L’arrivée de Jean Moulin en 1942 sur le sol français, missionné par le général de Gaulle pour unifier les différents réseaux de la Résistance et contrecarrer l’émergence du général Giraud, donne une autre dimension à la lutte et fait de Claude Alphandéry le chef du réseau de la Drôme, président du comité départemental de libération (CDL). Là encore, il n’évoque pas de combats épiques, mais des camps à organiser et à ravitailler, des idées à échanger, des hommes dispersés dans des dizaines de maquis, ceux qui ont fui le STO, à occuper et à fédérer. «Un merdier terrible», mais aussi un lieu d’échanges, de débats, de découverte du politique. La Libération signe non seulement la fin de la guerre mais l’entrée irréversible dans l’âge adulte, la vocation de l’homme, la certitude d’œuvrer pour une démocratie sociale, le souci du collectif, la nécessité de l’entraide.

Lorsqu’on cherche à remonter plus avant dans l’enfance, Claude Alphandéry évoque pudiquement les liens très étroits qui l’unissent à une mère qui l’a élevée seule. Quand il a 12 ou 13 ans, son père réapparaît et propose de l’emmener déjeuner tous les jeudis midi chez Maxim’s. Il découvre alors, de semaine en semaine, un homme charmant, mauvais garçon, sympathique et libertaire. Un an plus tard, un midi, il lui annonce que leurs rendez-vous hebdomadaires prendront fin la semaine suivante puisqu’il part rejoindre les Républicains espagnols.

A Pâques 1936, un grand-père député et maire de Chaumont, étiqueté radical socialiste penchant du côté du Front populaire, terminera son éducation politique en l’emmenant en campagne en Haute-Marne, la Champagne pauvre et paysanne, où le fumier s’étale dans les rues, où l’on discute ferme autour de l’office du blé.

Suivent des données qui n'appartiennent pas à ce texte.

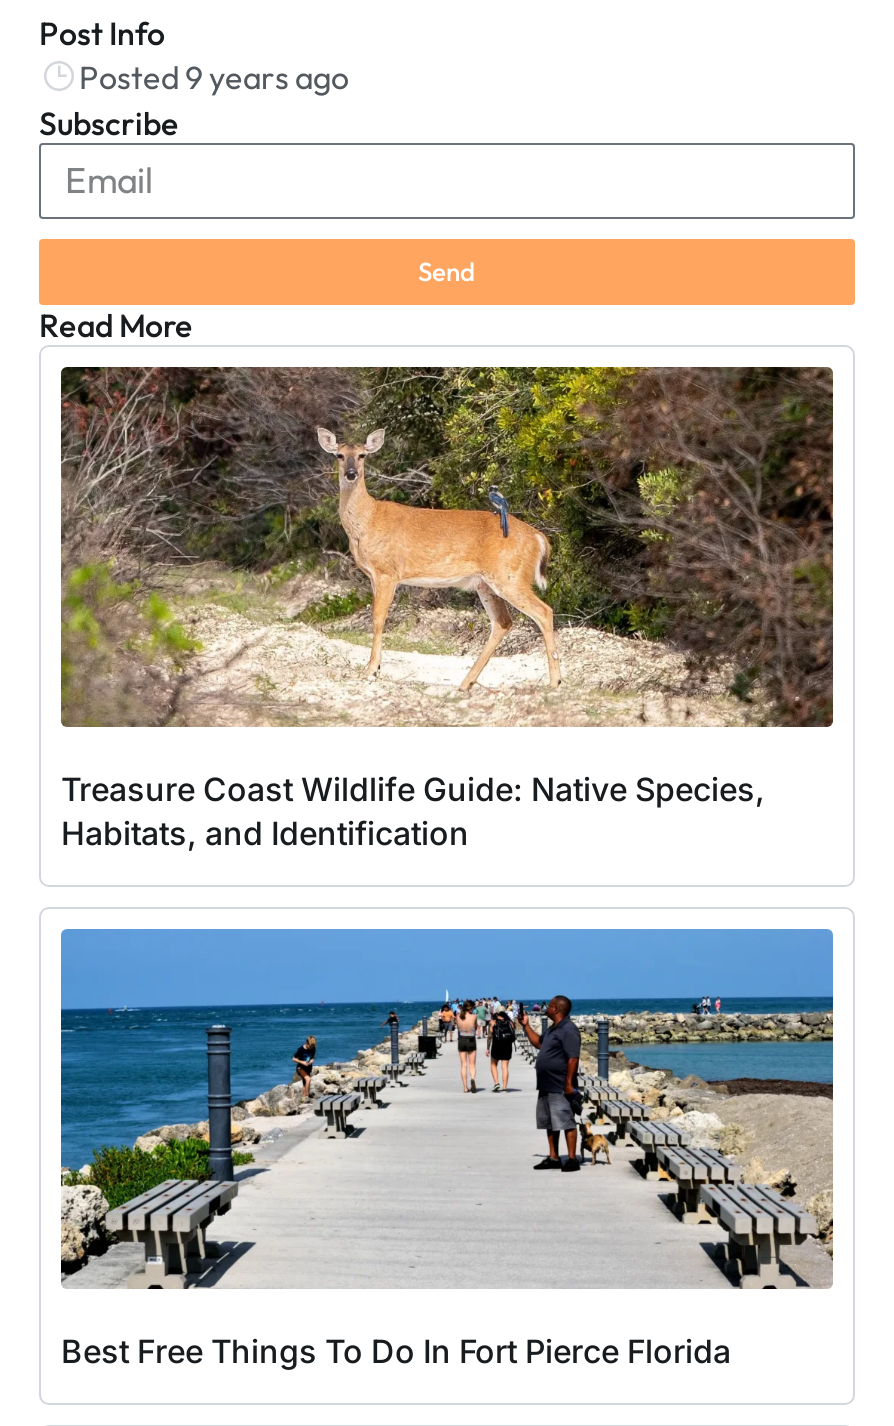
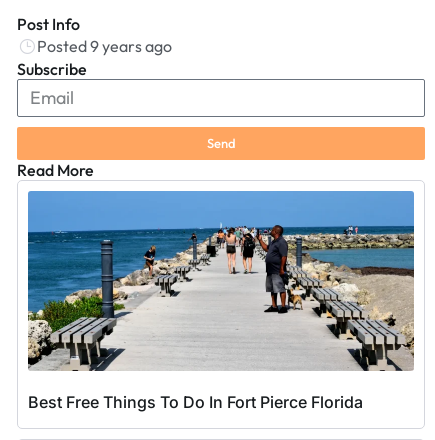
- [image]
- Treasure Coast Wildlife Guide: Native Species,
- Habitats, and Identification
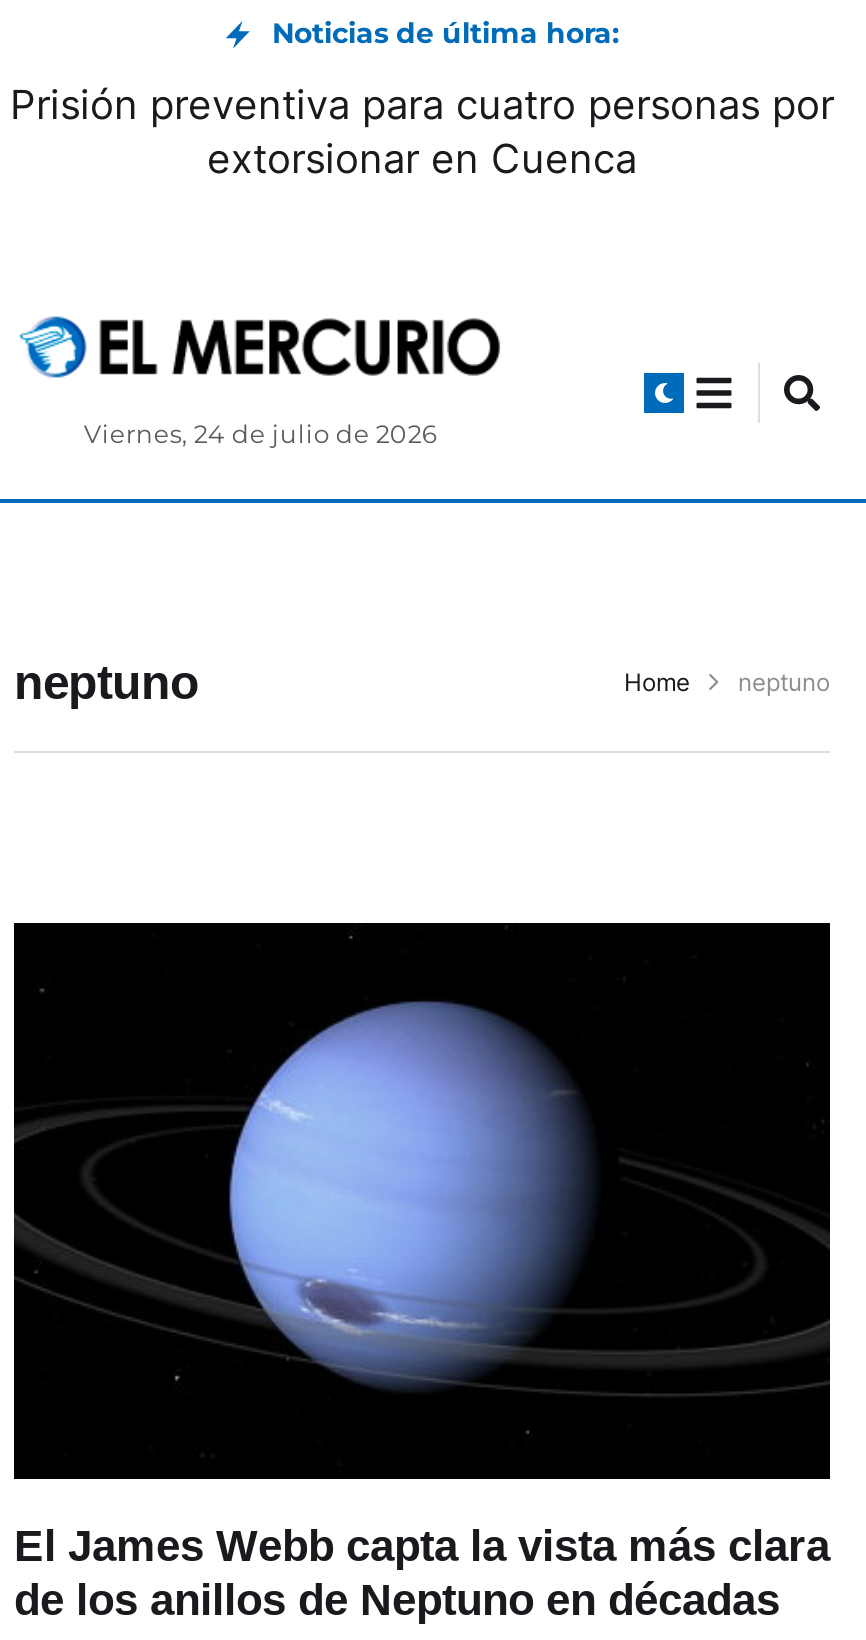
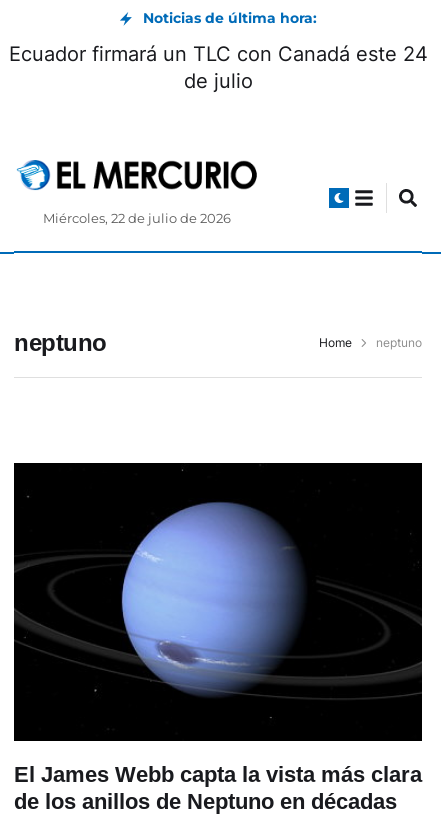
- Prisión preventiva para cuatro personas por
- extorsionar en Cuenca
+ Ecuador firmará un TLC con Canadá este 24
+ de julio

- Viernes, 24 de julio de 2026
+ Miércoles, 22 de julio de 2026
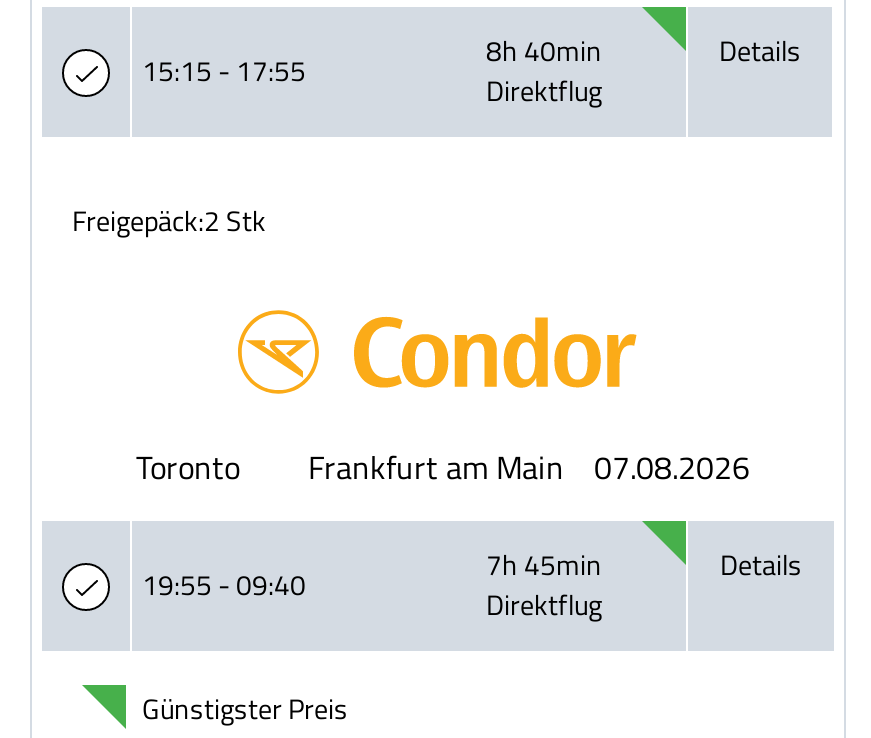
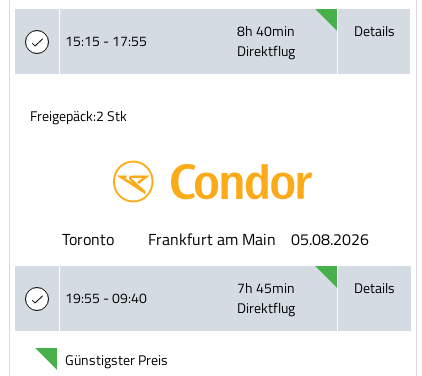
- Toronto Frankfurt am Main 07.08.2026
+ Toronto Frankfurt am Main 05.08.2026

La jeunesse d’aujourd’hui l’intéresse et le concerne. Claude Alphandéry comprend la colère et l’envie de ceux qui, dans les quartiers ou dans les zones rurales, n’ont rien contre ceux, privilégiés, qui ont accès à tout : richesse, études, vêtements de luxe, culture, soins. Leur bonheur n’est pas loin, à portée de vue et d’écrans par les réseaux sociaux, mais il leur est pourtant inaccessible. Ces inégalités scandaleuses sont l’engrais d’une violence aveugle et inefficace.

L’histoire montre pourtant qu’il n’y a rien d’impossible. Quand le cœur et l’esprit s’associent, tous les renversements sont possibles. Il s’agit donc d’être intellectuellement prêts pour saisir l’opportunité de construire quelque chose de vraiment nouveau, de créer des métamorphoses. Il faut se servir du hasard en y mettant de l’intelligence et de l’organisation. Sur ce dernier point, les aînés, et même les aînés canoniques parmi lesquels il se compte, peuvent être d’une grande utilité. Il ne se prive pas de proposer ses services et son expérience.

Quelques jours après ses 100 ans, il n’a plus le même rapport au temps que nous autres, qui le laissons filer en toute inconscience. Une projection dans les cinq ou dix années à venir lui est désormais interdite. Il n’assistera pas aux désastres climatiques qui s’annoncent et qui le taraudent. Il s’efforce désormais de jouir du jour présent, savourant, en dépit de ce corps qui lui cause chaque jour des tracas divers et nombreux, la beauté d’un ciel, le plaisir d’une conversation, une tasse de café, le simple fait d’exister. Encore.

27 novembre 1922 Naissance.

Hiver 1942 Il se plonge dans la Résistance.

1946 Elève de la 2e promotion de l’ENA.

1958 Conseiller économique à l’ONU.

1960 Participe à la fondation de la Banque de la construction et des travaux publics.

27 novembre 2022 Anniversaire des 100 ans.